The US Department of Energy today unveiled the first supercomputer capable of working in exaflops. The machine, created at the Oak Ridge National Laboratory (Tennessee), is capable of doing 1.1 trillion operations per second (1.1 trillion flops, the measurement used in computing to measure processing speed). If every person on the planet could do a calculation every second, it would take more than four years to do what this computer can process in one second, according to the lab.
It is the first time that a computer has broken the exaflop barrier, a mark that just a few years ago seemed insurmountable.
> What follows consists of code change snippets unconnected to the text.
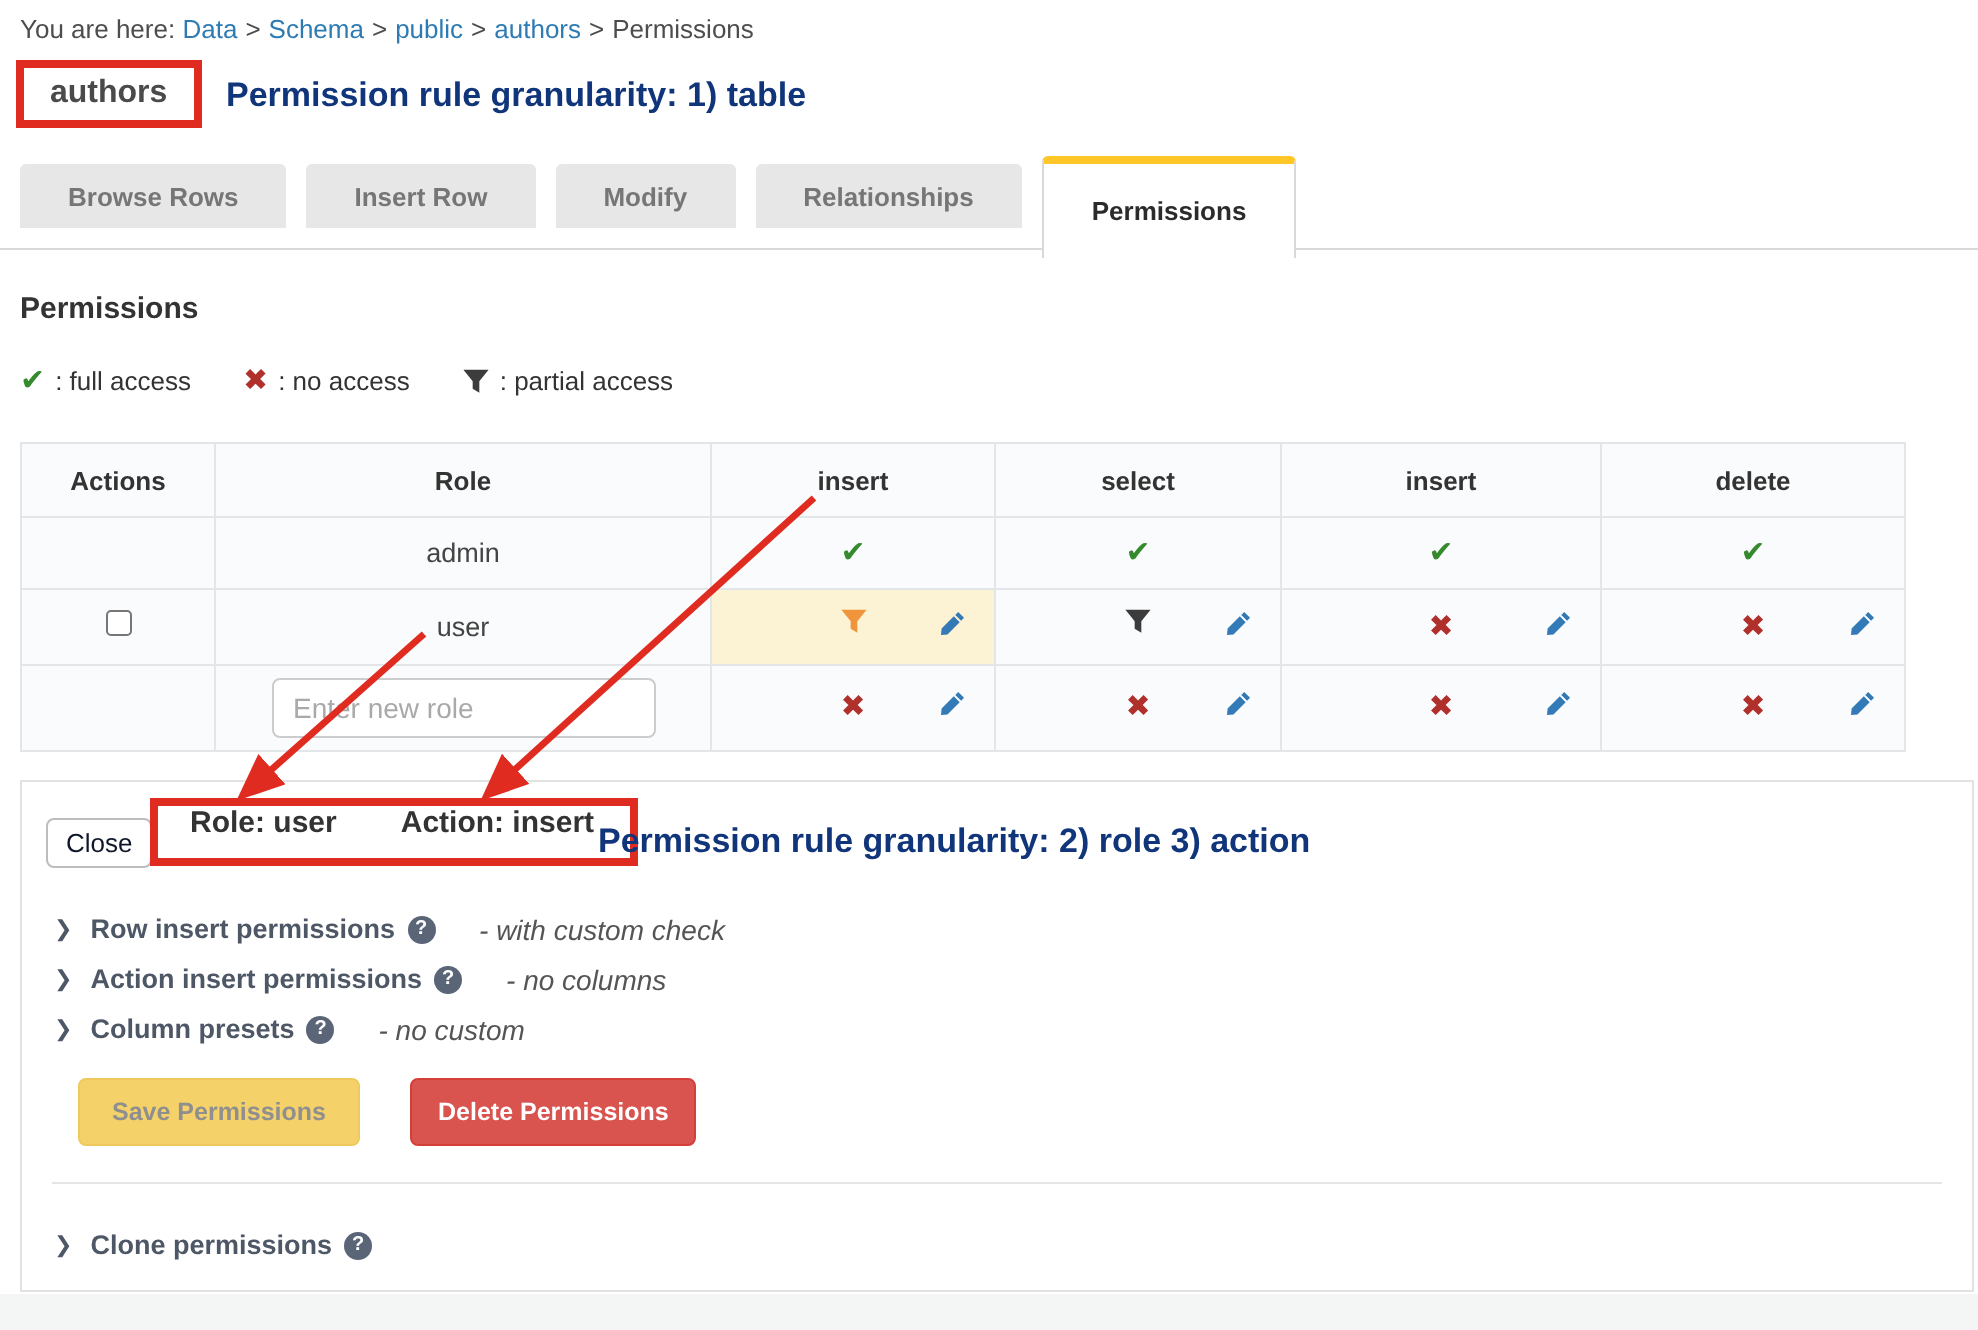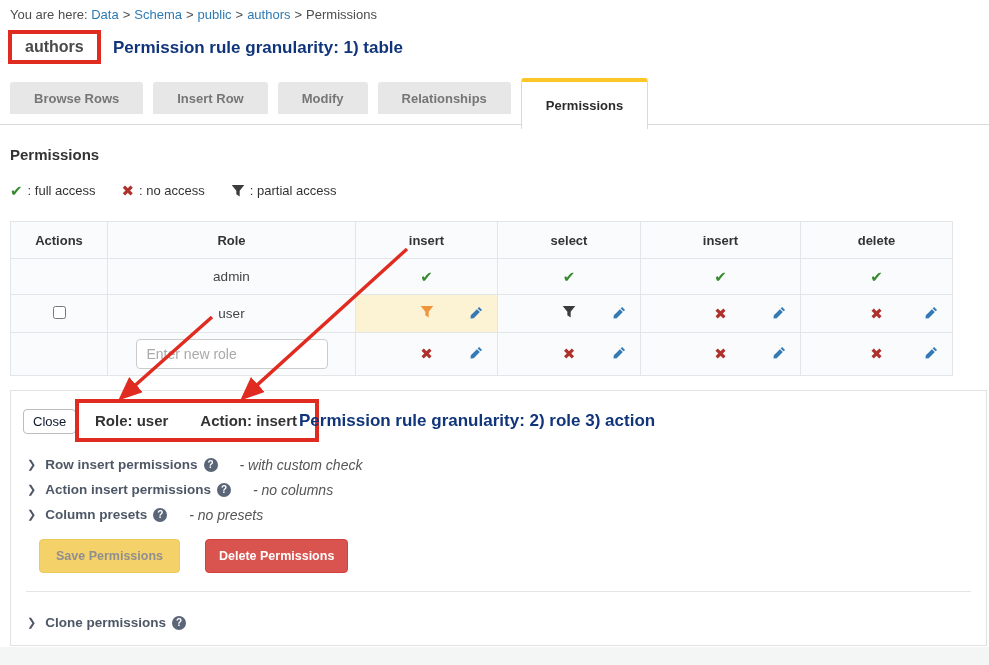--- a/index.html
+++ b/index.html
@@ -65,7 +65,7 @@
                border-radius:4px; padding:4px 9px; font-size:13px; color:#0f172a; cursor:pointer;
                font-family:inherit; }
   .role-action-box { position:absolute; left:64px; top:8px; border:4px solid #e02b20;
-                     padding:9px 18px 9px 16px; display:flex; gap:32px; background:transparent; }
+                     padding:0 18px 9px 16px; display:flex; gap:32px; background:transparent; }
   .role-action-box .ra-label { font-size:15px; font-weight:bold; color:#333; }
   .heading2 { position:absolute; left:288px; top:20px; }
 

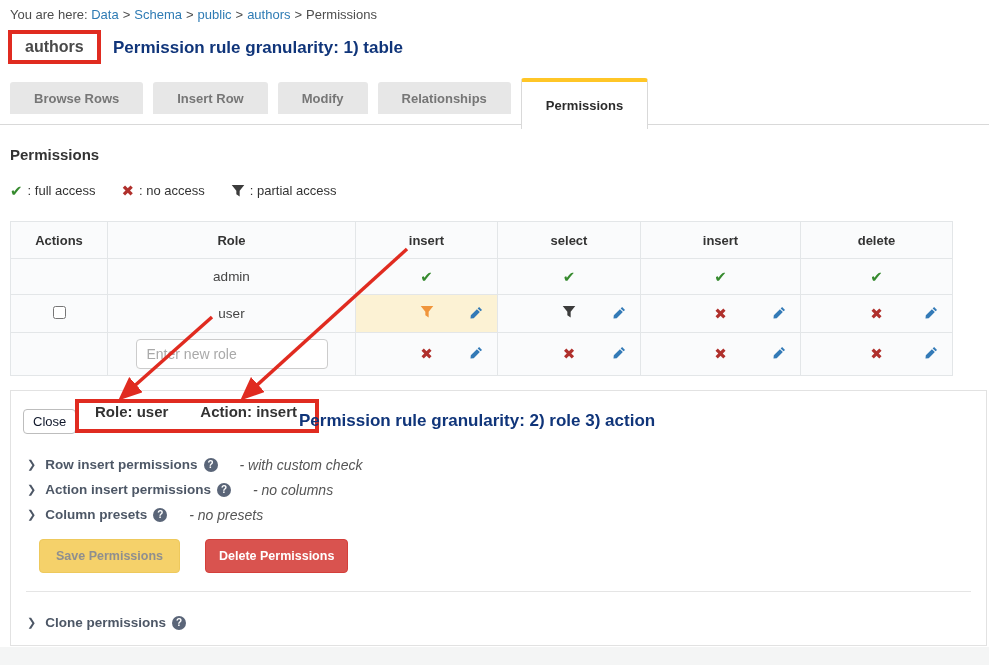--- a/index.html
+++ b/index.html
@@ -229,7 +229,7 @@
         <span class="chev">❯</span>
         <span class="collapse-label">Column presets</span>
         <span class="help-icon">?</span>
-        <span class="collapse-note">- no presets</span>
+        <span class="collapse-note">- no custom</span>
       </div>
     </div>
A typical laptop has a power of a few teraflops, that is, a million times less fast than the Frontier supercomputer.
Frontier’s capacity will allow it to contribute to solving scientific problems such as climate models or the simulation of nuclear fusion, its developers explain. “Frontier is ushering in a new era of exascale computing to solve the world’s biggest scientific challenges,” said Laboratory Director Thomas Zacharia. “It is the result of more than a decade of collaboration between national laboratories, academia and private industry.”
The system is made up of 74 cabins hardware containing 9,400 processors and each weighing like a van. To get an idea of the infrastructure surrounding the supercomputer, 25,000 liters of water are pumped into it per minute to cool the systems.
Frontier has not yet reached its peak. According to its developers, it is planned to introduce a series of improvements to the software that will optimize your processes and that, on paper, can lead the supercomputer to reach 2 exaflops.